Reductive amination of the amines 1 (disubstituted pyran) and 3 (trisubstituted pyran) with various aldehydes in the presence of NaCNBH3 afforded the target compounds 2a-2f, 4a-4e (Scheme 1 and Scheme 2 respectively) in appreciable yields. Nucleophilic displacement of corresponding halides by the amines 1 and 3 in the presence of a weak base (K2CO3 or Et3N) provided compounds 2g-2h and 4f (Scheme 1 and Scheme 2, respectively).
Scheme 1.
Synthesis of 2a-2h: Reagents and conditions: (a) RCHO, NaCNBH3, AcOH, 1,2-dichloroethane, rt, overnight (for compounds 2a-2f), (b) 4-(bromomethyl)benzenesulfonamide, K2CO3, DMT, rt, overnight (for compound 2g) (c) p-Toluenesulfonyl chloride, Et3N, DCM, rt, overnight (for compound 2h)
Scheme 2.
Synthesis of 4a-4f: Reagents and conditions: (a) RCHO, NaCNBH3, AcOH, 1,2-dichloroethane, rt, overnight (for compounds 4a-4e), (b) 4-(bromomethyl)benzenesulfonamide, K2CO3, DMT, rt, overnight (for compound 4f).

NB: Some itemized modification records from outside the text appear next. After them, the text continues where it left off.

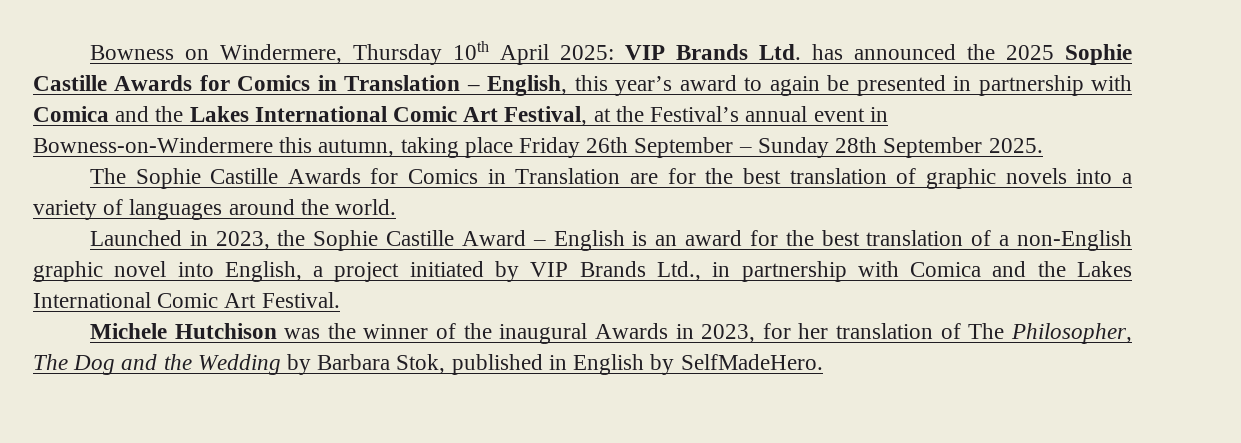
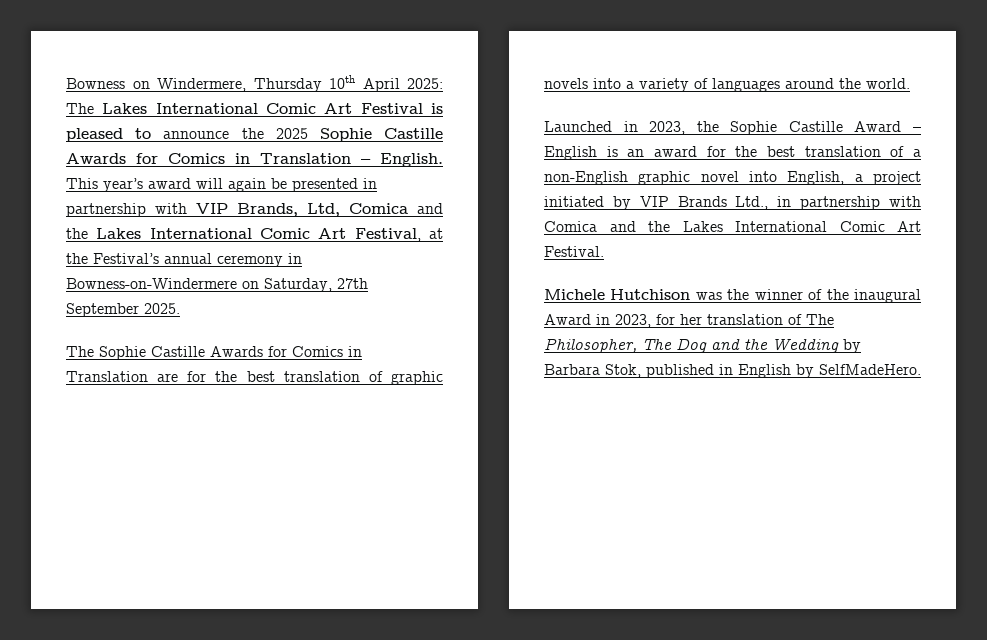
- Bowness on Windermere, Thursday 10th April 2025: VIP Brands Ltd. has announced the 2025 Sophie Castille Awards for Comics in Translation – English, this year’s award to again be presented in partnership with Comica and the Lakes International Comic Art Festival, at the Festival’s annual event in Bowness-on-Windermere this autumn, taking place Friday 26th September – Sunday 28th September 2025.
+ Bowness on Windermere, Thursday 10th April 2025: The Lakes International Comic Art Festival is pleased to announce the 2025 Sophie Castille Awards for Comics in Translation – English. This year’s award will again be presented in partnership with VIP Brands, Ltd, Comica and the Lakes International Comic Art Festival, at the Festival’s annual ceremony in Bowness-on-Windermere on Saturday, 27th September 2025.
- Michele Hutchison was the winner of the inaugural Awards in 2023, for her translation of The Philosopher, The Dog and the Wedding by Barbara Stok, published in English by SelfMadeHero.
+ Michele Hutchison was the winner of the inaugural Award in 2023, for her translation of The Philosopher, The Dog and the Wedding by Barbara Stok, published in English by SelfMadeHero.

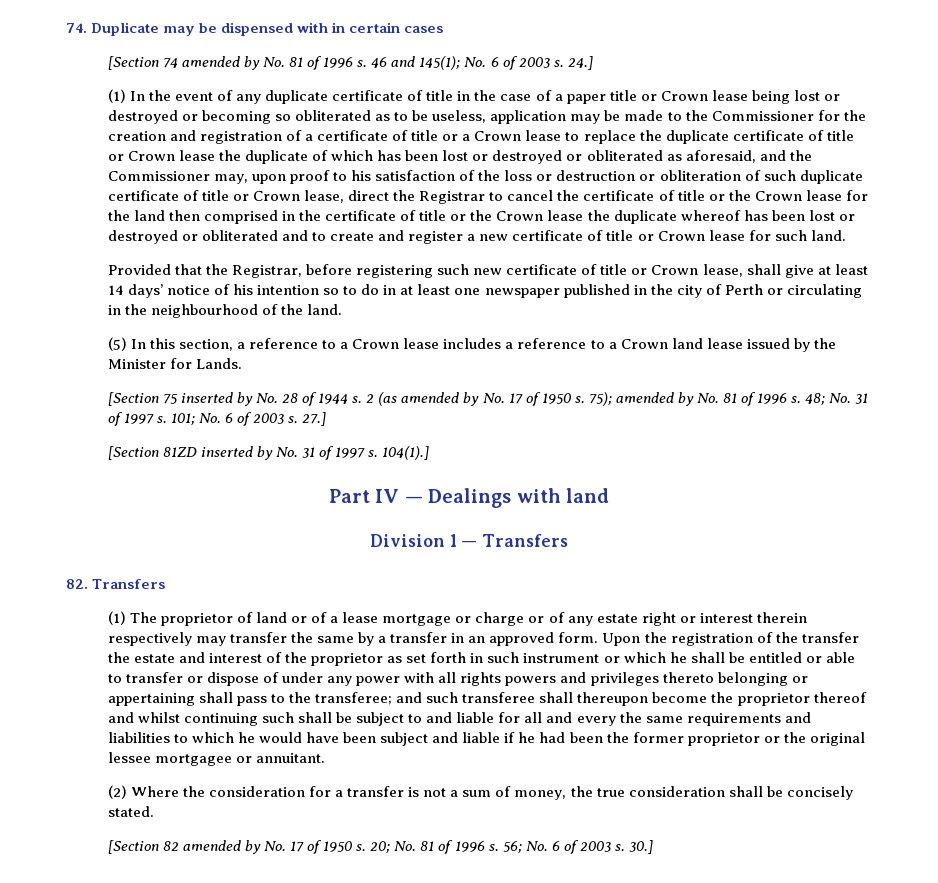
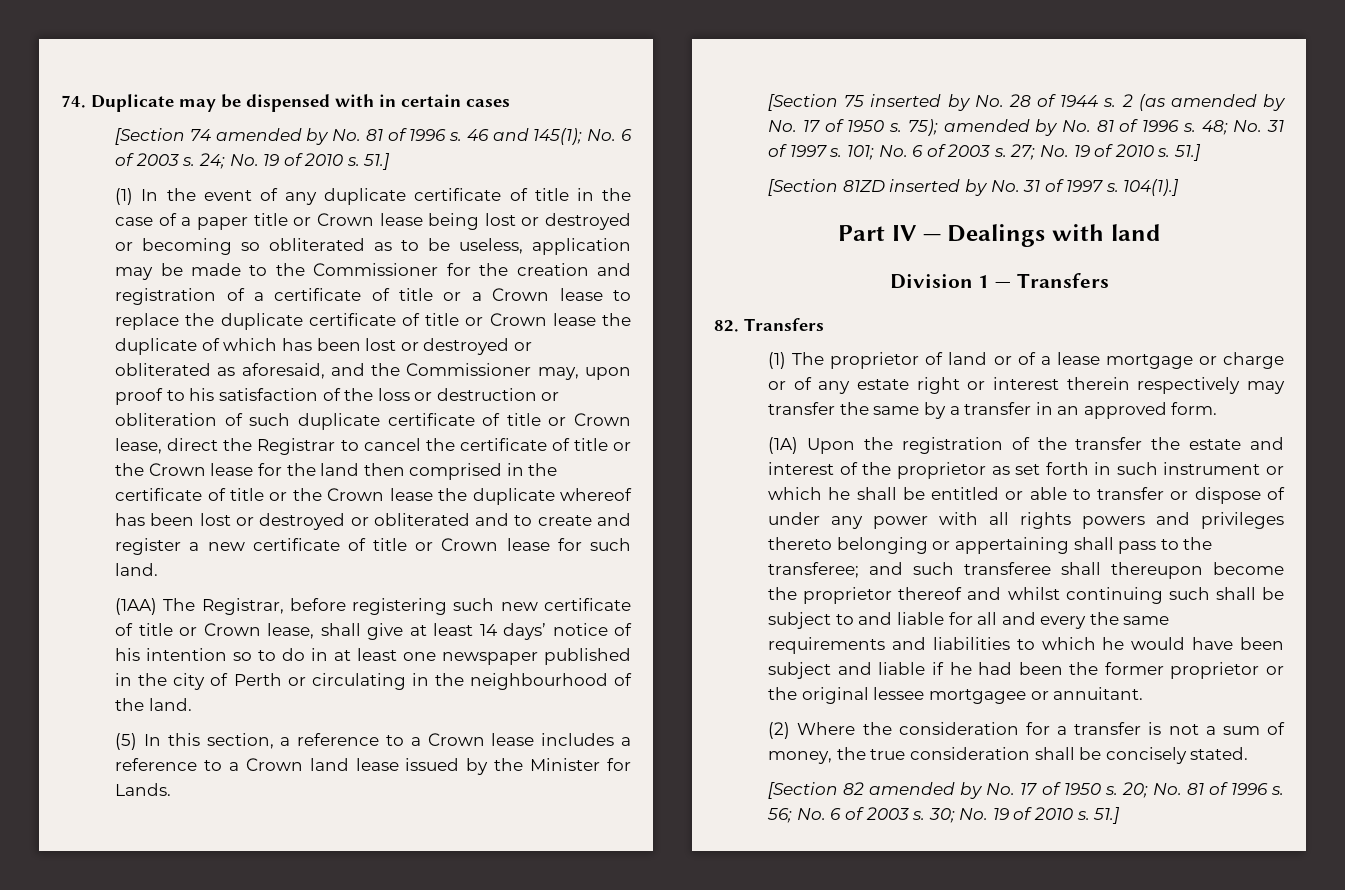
- 24.]
+ 24; No. 19 of 2010 s. 51.]
- Provided that the Registrar, before registering such new certificate of title or Crown lease, shall give at least 14 days’ notice of his intention so to do in at least one newspaper published in the city of Perth or circulating in the neighbourhood of the land.
+ (1AA) The Registrar, before registering such new certificate of title or Crown lease, shall give at least 14 days’ notice of his intention so to do in at least one newspaper published in the city of Perth or circulating in the neighbourhood of the land.
- 27.]
+ 27; No. 19 of 2010 s. 51.]
- (1) The proprietor of land or of a lease mortgage or charge or of any estate right or interest therein respectively may transfer the same by a transfer in an approved form. Upon the registration of the transfer the estate and interest of the proprietor as set forth in such instrument or which he shall be entitled or able to transfer or dispose of under any power with all rights powers and privileges thereto belonging or appertaining shall pass to the transferee;
+ (1) The proprietor of land or of a lease mortgage or charge or of any estate right or interest therein respectively may transfer the same by a transfer in an approved form.
+ (1A) Upon the registration of the transfer the estate and interest of the proprietor as set forth in such instrument or which he shall be entitled or able to transfer or dispose of under any power with all rights powers and privileges thereto belonging or appertaining shall pass to the transferee;
- 30.]
+ 30; No. 19 of 2010 s. 51.]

The synthesis of the intermediate (R)-epoxide 10 is depicted in Scheme 3 and Scheme 4. Commercially available bis(4-fluorophenyl)methane (5) was converted to the corresponding ketone 6 via oxidation in the presence of KMnO4. Wittig reaction of ketone 6 with (methoxymethyl)triphenylphosphonium bromide in the presence of sodium amide under the Schlosser conditions afforded the desired vinyl ether 7 in excellent yield.[25] Compound 7 was converted to the corresponding aldehyde 8 in the presence of glacial acetic acid and concentrated sulfuric acid.[26] Without further purification, the aldehyde 8 was immediately utilized to obtain the racemic epoxide 9 via the Corey-Chakovsky method.[27] The racemate 9 was then subjected to the kinetic hydrolytic resolution in the presence of Jacobsen’s catalyst to obtain the (R)-epoxide 10 and diol 11 in 48% yield (over 99% ee). Selective protection of the primary hydroxyl group of the diol 11 in the presence of TBDMSCl and catalytic imidazole afforded compound 12. Mesylation of compound 12 followed by the deprotection of TBDMS group by TBAF furnished compound 14. Intramolecular SN2 displacement of the OMs group by the primary alcohol group of compound 14 in anhydrous methanol, catalyzed by anhydrous K2CO3 afforded the desired (R)-epoxide 10 in excellent yield.
Scheme 3.
Synthesis of 10 and 11: Reagents and Conditions: a) KMnO4, CH3CN, 0 °C-rt, 99%. b) MeOCH2PPh3 +Br−, anhyd. THF, anhyd. NaNH2, 0 °C-rt, 97%. c) Conc. H2SO4, glacial AcOH, rt, 30 min, 97%. d) trimethylsulfoxonium iodide, anhyd. DMSO, NaH, rt, 1 h, then 60 °C, 2 h 95%. e) (R,R)-(−)-N,N/-bis(3,5-di-tert-butylsalicylidine)-1,2-cyclohexane diaminocobalt (Jacobsen’s catalyst), H2O, THF, over 99% ee and 48% yield for both 10 and 11.
Scheme 4.
Synthesis of 10: Reagents and Conditions: a) TBDMSCl, imidazole, DCM, 0 °C-rt, 1 h. b) CH3SO2Cl, Et3N, DCM, 0 °C-rt, 2 h. c) TBAF, THF, 0 °C-rt, 1 h. d) K2CO3, CH3OH, 0 °C-rt, 5 h.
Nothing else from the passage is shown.